Tarih değil hatalar tekerrür eder

Fazlı Kartal

Yeryüzünde geçmişi bizimki kadar şanlı bir millet olmamıştır. Maalesef geçmişi ile bizimki kadar kavga eden başka bir millet de olmamıştır. Millet olarak biz sevdiğimizi çok severiz ama hiç tanımayız. Yani çok severiz ve hiç kimseye de laf söyletmeyiz. Hâlbuki tanısak daha çok seveceğiz ve niçin laf söyletmeyeceğimizi de bileceğiz.

Bir Çin sözü şöyle der: “Ecdadını unutanlar, kaynaksız ırmağa, köksüz ağaca benzer.”

Tarih sahnesinden çekilen devletlerin, milletlerin ve kahramanlarının izi, tesiri ve hatta ruhları öyle kolay kolay silinmez. İşte mazimizi bilmekte bunun için önemlidir. Ömer Hayyam ne güzel söylemiş: “ Tarih kâinatın vicdanıdır.”

Yani geçmişimizi bilmek, kendimizi bilmektir. Toplumlar geçmişini dosdoğru bilmedikçe doğru ve şerefli yolu da bulamazlar. Eğer geçmişte yürünen yollar yanlış bilinirse gelecekte de yanlış, tehlikeli istikametlere doğru giderler. Bunun insanlık tarihinde olduğu kadar bizim tarihimizde de örnekleri çoktur. Ahmet Cevdet Paşa’nın söylediği gibi; “Tarih bilmeyen diplomat (devlet adamı), pusuladan anlamayan kaptana benzer; her ikisinin de karaya oturmak tehlikesi vardır.”

Daima ecdadımızın yaşayış tarzlarını iyi bilmeli, onlardan ibret ve örnek almalıyız. Eğer gerekli dersleri çıkarmazsak tarih boyunca üzerimize oynanan oyunların yeniden tekerrür ederek bizi felaketlere sürüklemesine engel olamayız. Bunun içinde devlet adamlarımıza büyük sorumluluk düşmektedir. Tarihimiz ile barışık olmalı ve ecdadına gerekli saygıyı göstermeli, gerektiğinde de tarihine sahip çıkmalıdırlar.

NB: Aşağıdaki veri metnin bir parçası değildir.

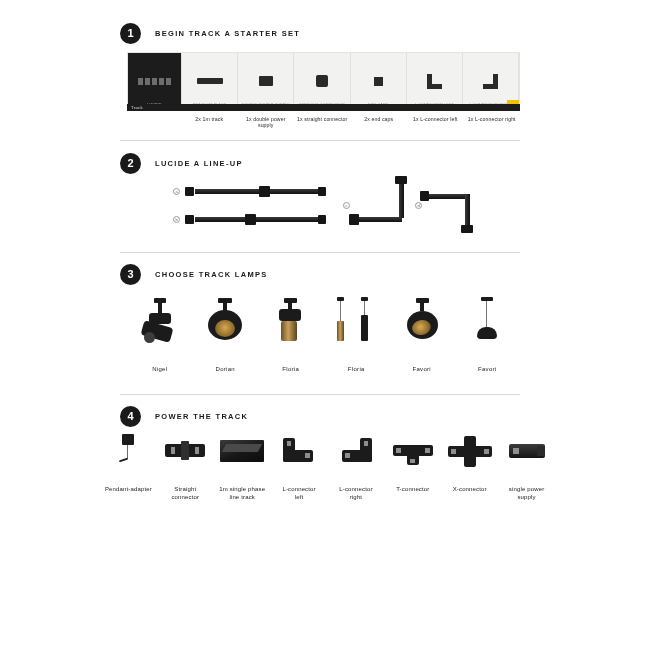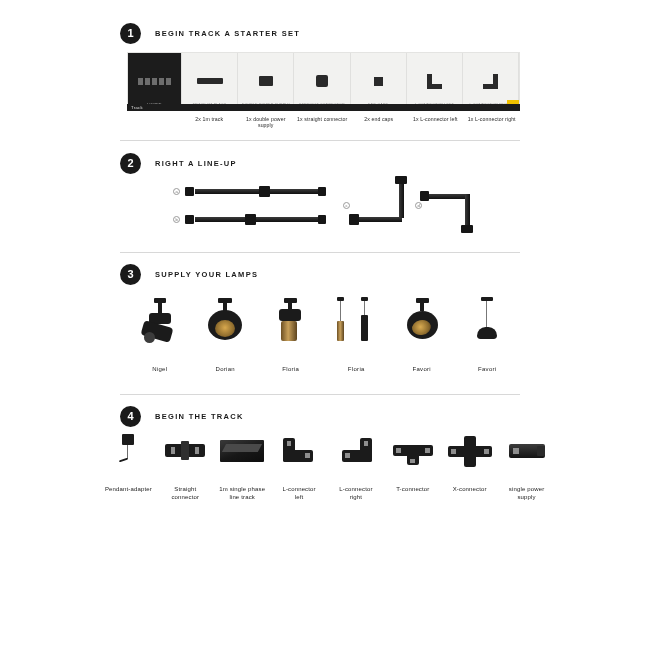--- a/index.html
+++ b/index.html
@@ -316,7 +316,7 @@
   <div class="step" style="top:152px;">
     <div class="step-head">
       <div class="badge">2</div>
-      <div class="step-title">RIGHT A LINE-UP</div>
+      <div class="step-title">LUCIDE A LINE-UP</div>
     </div>
   </div>
 

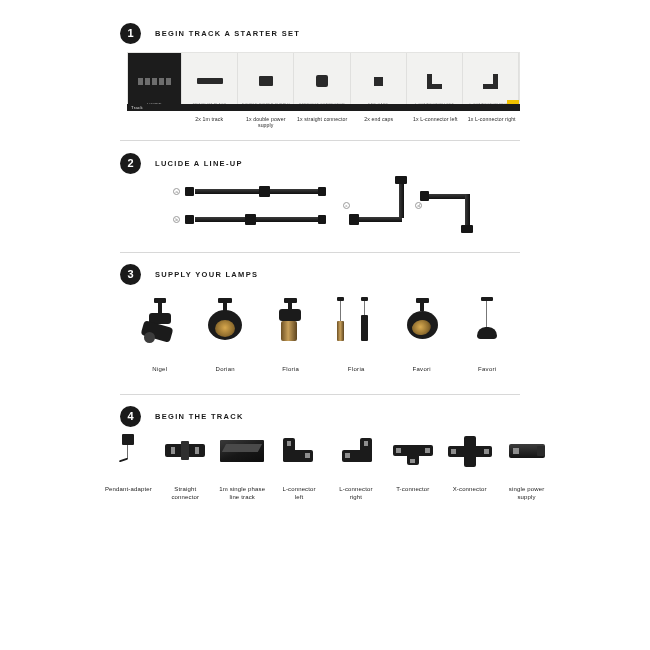--- a/index.html
+++ b/index.html
@@ -354,7 +354,7 @@
   <div class="step" style="top:263px;">
     <div class="step-head">
       <div class="badge">3</div>
-      <div class="step-title">SUPPLY YOUR LAMPS</div>
+      <div class="step-title">CHOOSE TRACK LAMPS</div>
     </div>
   </div>
 

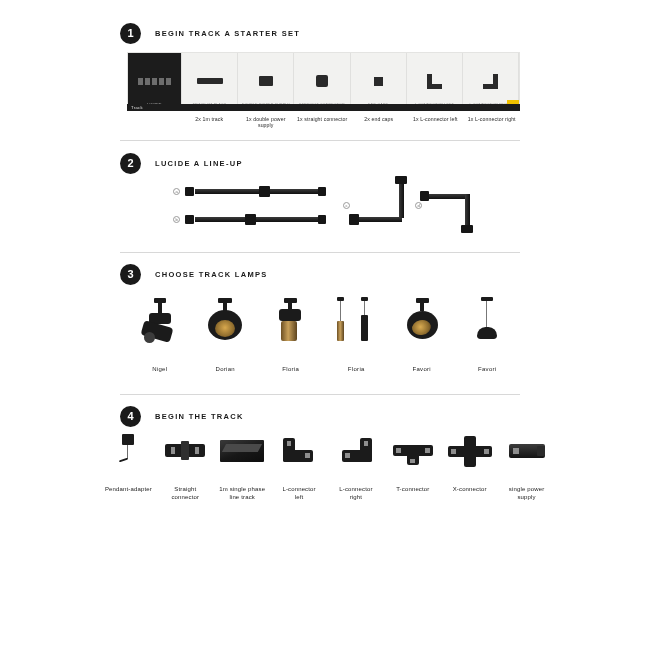--- a/index.html
+++ b/index.html
@@ -428,7 +428,7 @@
   <div class="step" style="top:405px;">
     <div class="step-head">
       <div class="badge">4</div>
-      <div class="step-title">BEGIN THE TRACK</div>
+      <div class="step-title">POWER THE TRACK</div>
     </div>
   </div>
 

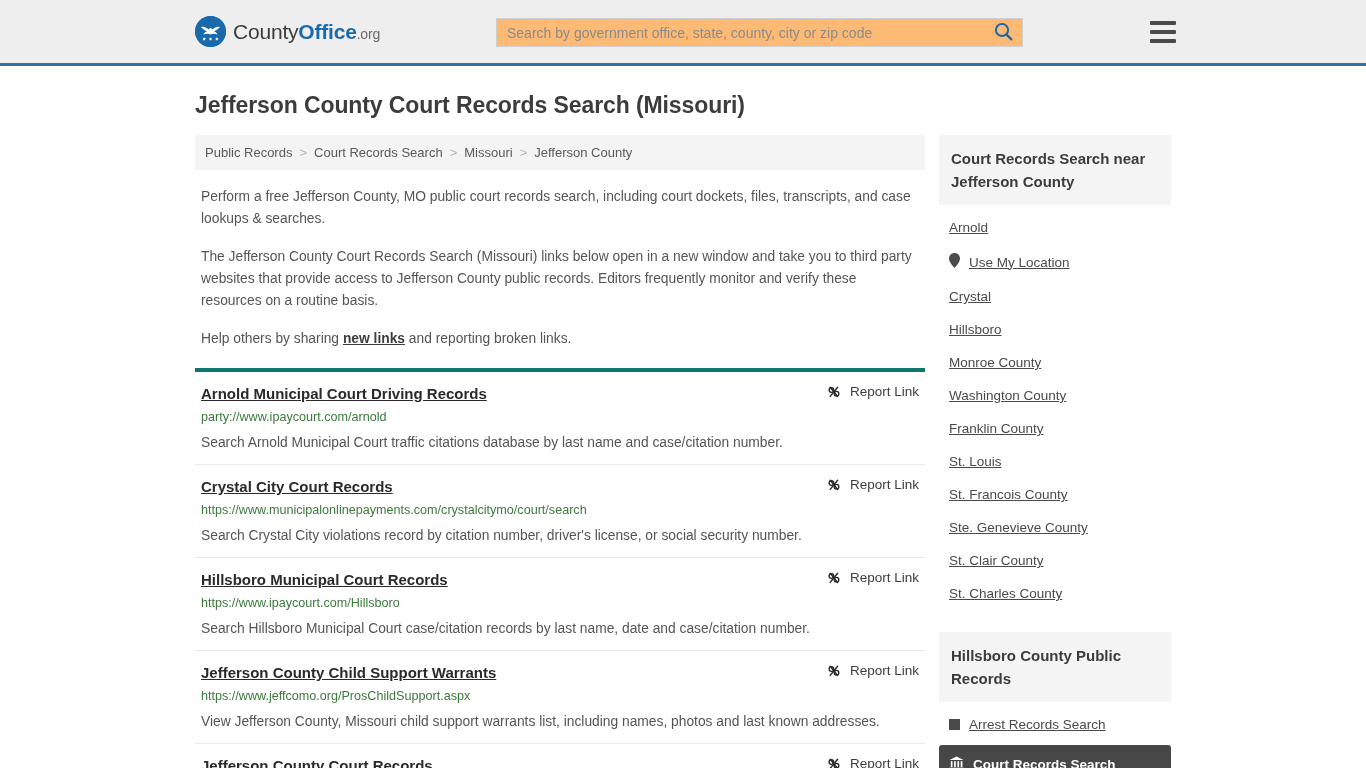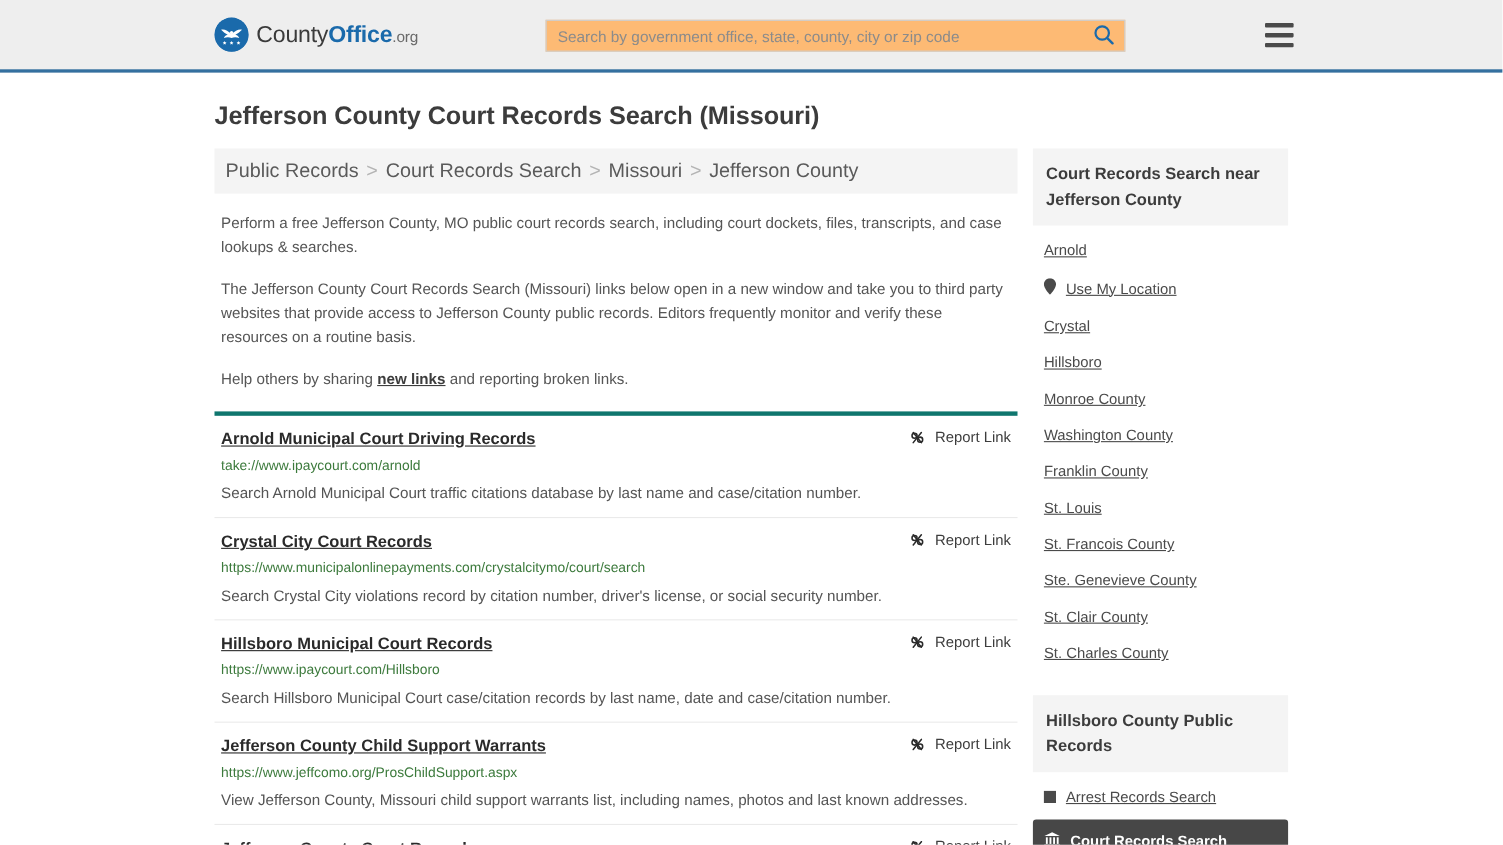--- a/index.html
+++ b/index.html
@@ -123,7 +123,7 @@
   .breadcrumb {
     background: #f4f4f4;
     padding: 10px 10px 10px 10px;
-    font-size: 18px;
+    font-size: 13px;
     color: #5a5a5a;
     display: flex;
     align-items: center;

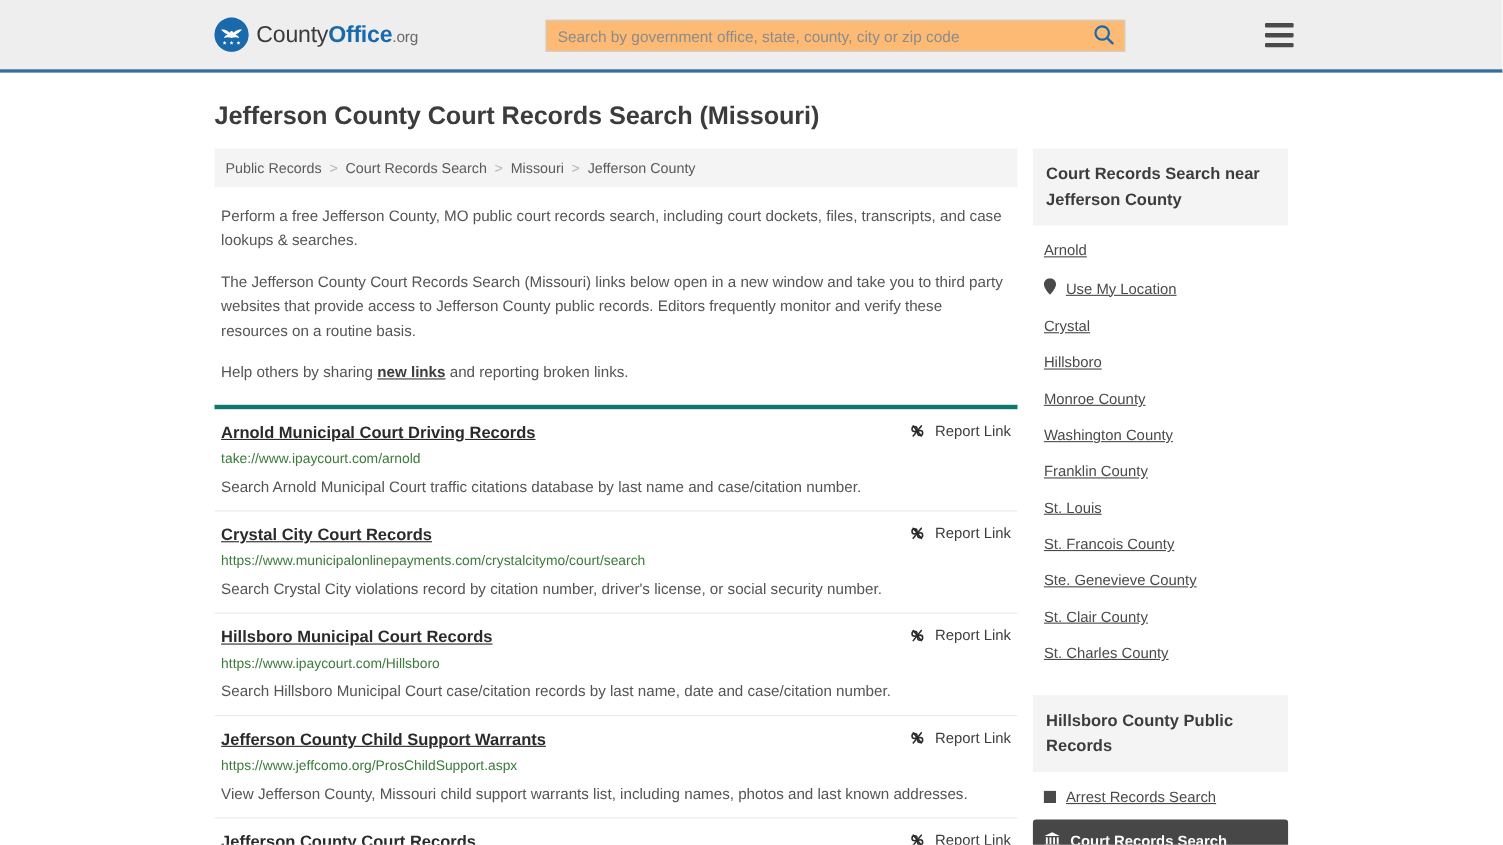--- a/index.html
+++ b/index.html
@@ -318,7 +318,7 @@
               <span>Report Link</span>
             </div>
           </div>
-          <div class="result-url">take://www.ipaycourt.com/arnold</div>
+          <div class="result-url">party://www.ipaycourt.com/arnold</div>
           <div class="result-desc">Search Arnold Municipal Court traffic citations database by last name and case/citation number.</div>
         </div>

Tarih sadece savaşlar, fetihler, işgaller ve istilalar üzerinden okumak yerine tarihin birleştirici, aşılayıcı, bütünleştirici ve yeniden inşa edici tarafını da görmek gerek. Tarihin yakıcı ve insanlığı kahredici efsaneleri kadar; büyüleyici, ihya ve inşa edici büyük bir kapısı da vardır. Kültür ve medeniyete açılan kapıdan tarihe adım attığımızda geleceğe temeli sağlam bir anlam ve değer yükleyerek zamanın bizim için doğru akmasını sağlayabiliriz.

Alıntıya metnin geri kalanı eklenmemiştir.